╔══

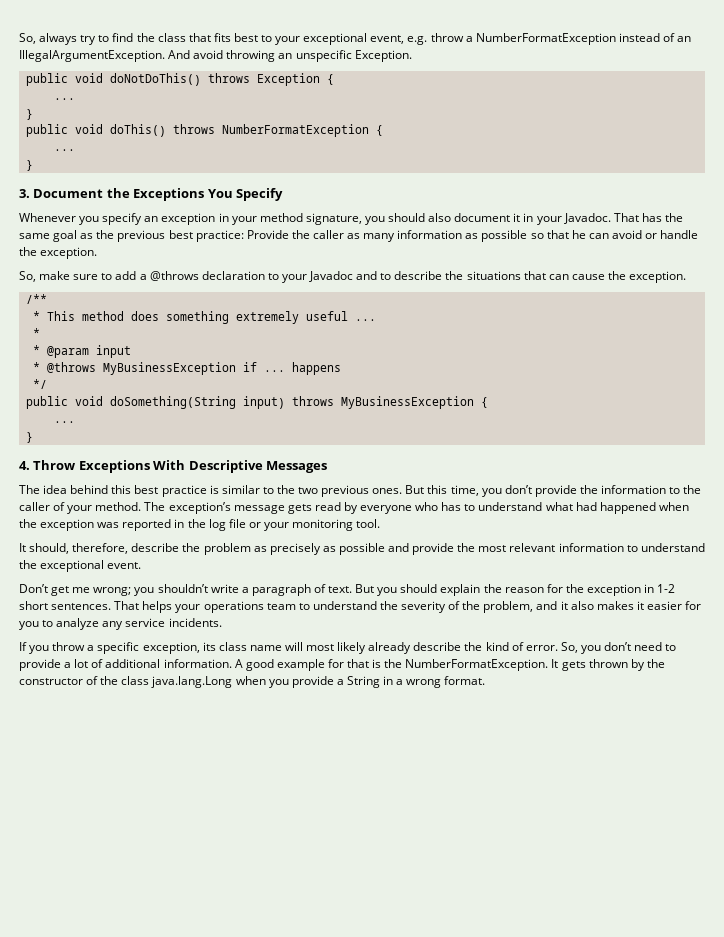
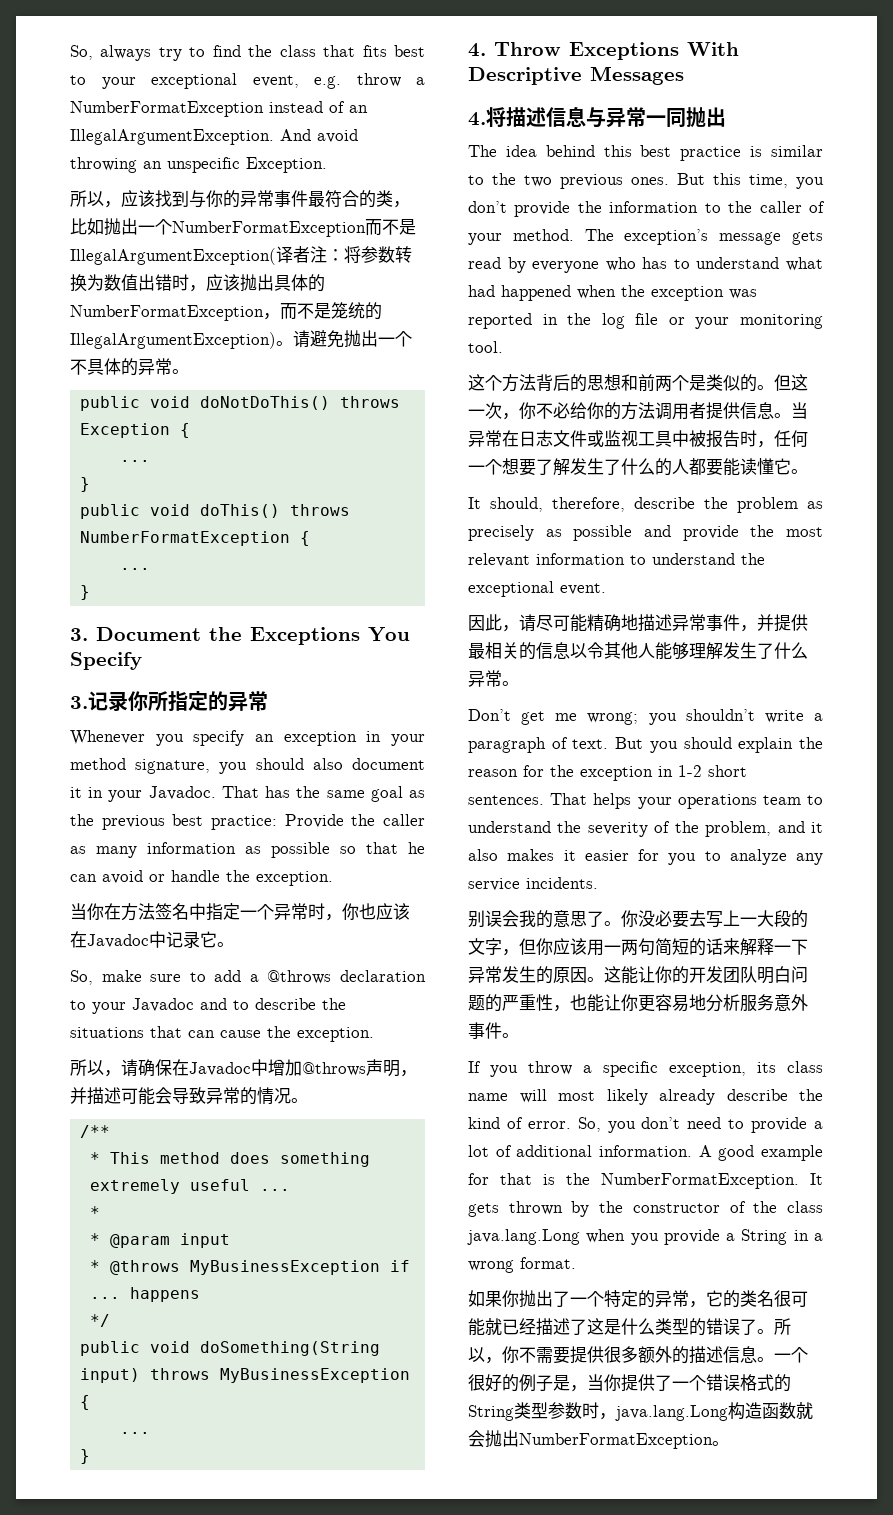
(412, 56) none -> [70,190,410,208] [70,218,416,237] [70,246,412,265] [70,274,325,292] [70,302,382,321] [70,330,412,349] [70,358,189,376] // 所以，应该找到与你的异常事件最符合的类，比如抛出一个NumberFormatException而不是IllegalArgumentException(译者注：将参数转换为数值出错时，应该抛出具体的NumberFormatException，而不是笼统的IllegalArgumentException)。请避免抛出一个不具体的异常。
(283, 194) none -> [70,691,268,712] // 3.记录你所指定的异常
(98, 253) none -> [70,903,410,921] [70,931,234,948] // 当你在方法签名中指定一个异常时，你也应该在Javadoc中记录它。
(687, 277) none -> [70,1059,417,1077] [70,1087,308,1105] // 所以，请确保在Javadoc中增加@throws声明，并描述可能会导致异常的情况。
(327, 467) none -> [468,106,726,128] // 4.将描述信息与异常一同抛出
(381, 523) none -> [468,374,808,392] [468,402,808,420] [468,430,808,448] [468,458,808,476] // 这个方法背后的思想和前两个是类似的。但这一次，你不必给你的方法调用者提供信息。当异常在日志文件或监视工具中被报告时，任何一个想要了解发生了什么的人都要能读懂它。
(142, 565) none -> [468,614,808,632] [468,642,808,660] [468,670,519,687] // 因此，请尽可能精确地描述异常事件，并提供最相关的信息以令其他人能够理解发生了什么异常。
(222, 622) none -> [468,910,808,928] [468,938,808,956] [468,966,808,984] [468,994,808,1012] [468,1022,519,1039] // 别误会我的意思了。你没必要去写上一大段的文字，但你应该用一两句简短的话来解释一下异常发生的原因。这能让你的开发团队明白问题的严重性，也能让你更容易地分析服务意外事件。
(486, 680) none -> [468,1290,808,1308] [468,1318,791,1336] [468,1346,808,1364] [468,1374,791,1392] [468,1402,813,1421] [468,1430,729,1449] // 如果你抛出了一个特定的异常，它的类名很可能就已经描述了这是什么类型的错误了。所以，你不需要提供很多额外的描述信息。一个很好的例子是，当你提供了一个错误格式的String类型参数时，java.lang.Long构造函数就会抛出NumberFormatException。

╚══

» **Work item**
A verbatim printout of the entries above is expected, free of pictures.

» **Answer space**
(412, 56) none -> [70,190,410,208] [70,218,416,237] [70,246,412,265] [70,274,325,292] [70,302,382,321] [70,330,412,349] [70,358,189,376] // 所以，应该找到与你的异常事件最符合的类，比如抛出一个NumberFormatException而不是IllegalArgumentException(译者注：将参数转换为数值出错时，应该抛出具体的NumberFormatException，而不是笼统的IllegalArgumentException)。请避免抛出一个不具体的异常。
(283, 194) none -> [70,691,268,712] // 3.记录你所指定的异常
(98, 253) none -> [70,903,410,921] [70,931,234,948] // 当你在方法签名中指定一个异常时，你也应该在Javadoc中记录它。
(687, 277) none -> [70,1059,417,1077] [70,1087,308,1105] // 所以，请确保在Javadoc中增加@throws声明，并描述可能会导致异常的情况。
(327, 467) none -> [468,106,726,128] // 4.将描述信息与异常一同抛出
(381, 523) none -> [468,374,808,392] [468,402,808,420] [468,430,808,448] [468,458,808,476] // 这个方法背后的思想和前两个是类似的。但这一次，你不必给你的方法调用者提供信息。当异常在日志文件或监视工具中被报告时，任何一个想要了解发生了什么的人都要能读懂它。
(142, 565) none -> [468,614,808,632] [468,642,808,660] [468,670,519,687] // 因此，请尽可能精确地描述异常事件，并提供最相关的信息以令其他人能够理解发生了什么异常。
(222, 622) none -> [468,910,808,928] [468,938,808,956] [468,966,808,984] [468,994,808,1012] [468,1022,519,1039] // 别误会我的意思了。你没必要去写上一大段的文字，但你应该用一两句简短的话来解释一下异常发生的原因。这能让你的开发团队明白问题的严重性，也能让你更容易地分析服务意外事件。
(486, 680) none -> [468,1290,808,1308] [468,1318,791,1336] [468,1346,808,1364] [468,1374,791,1392] [468,1402,813,1421] [468,1430,729,1449] // 如果你抛出了一个特定的异常，它的类名很可能就已经描述了这是什么类型的错误了。所以，你不需要提供很多额外的描述信息。一个很好的例子是，当你提供了一个错误格式的String类型参数时，java.lang.Long构造函数就会抛出NumberFormatException。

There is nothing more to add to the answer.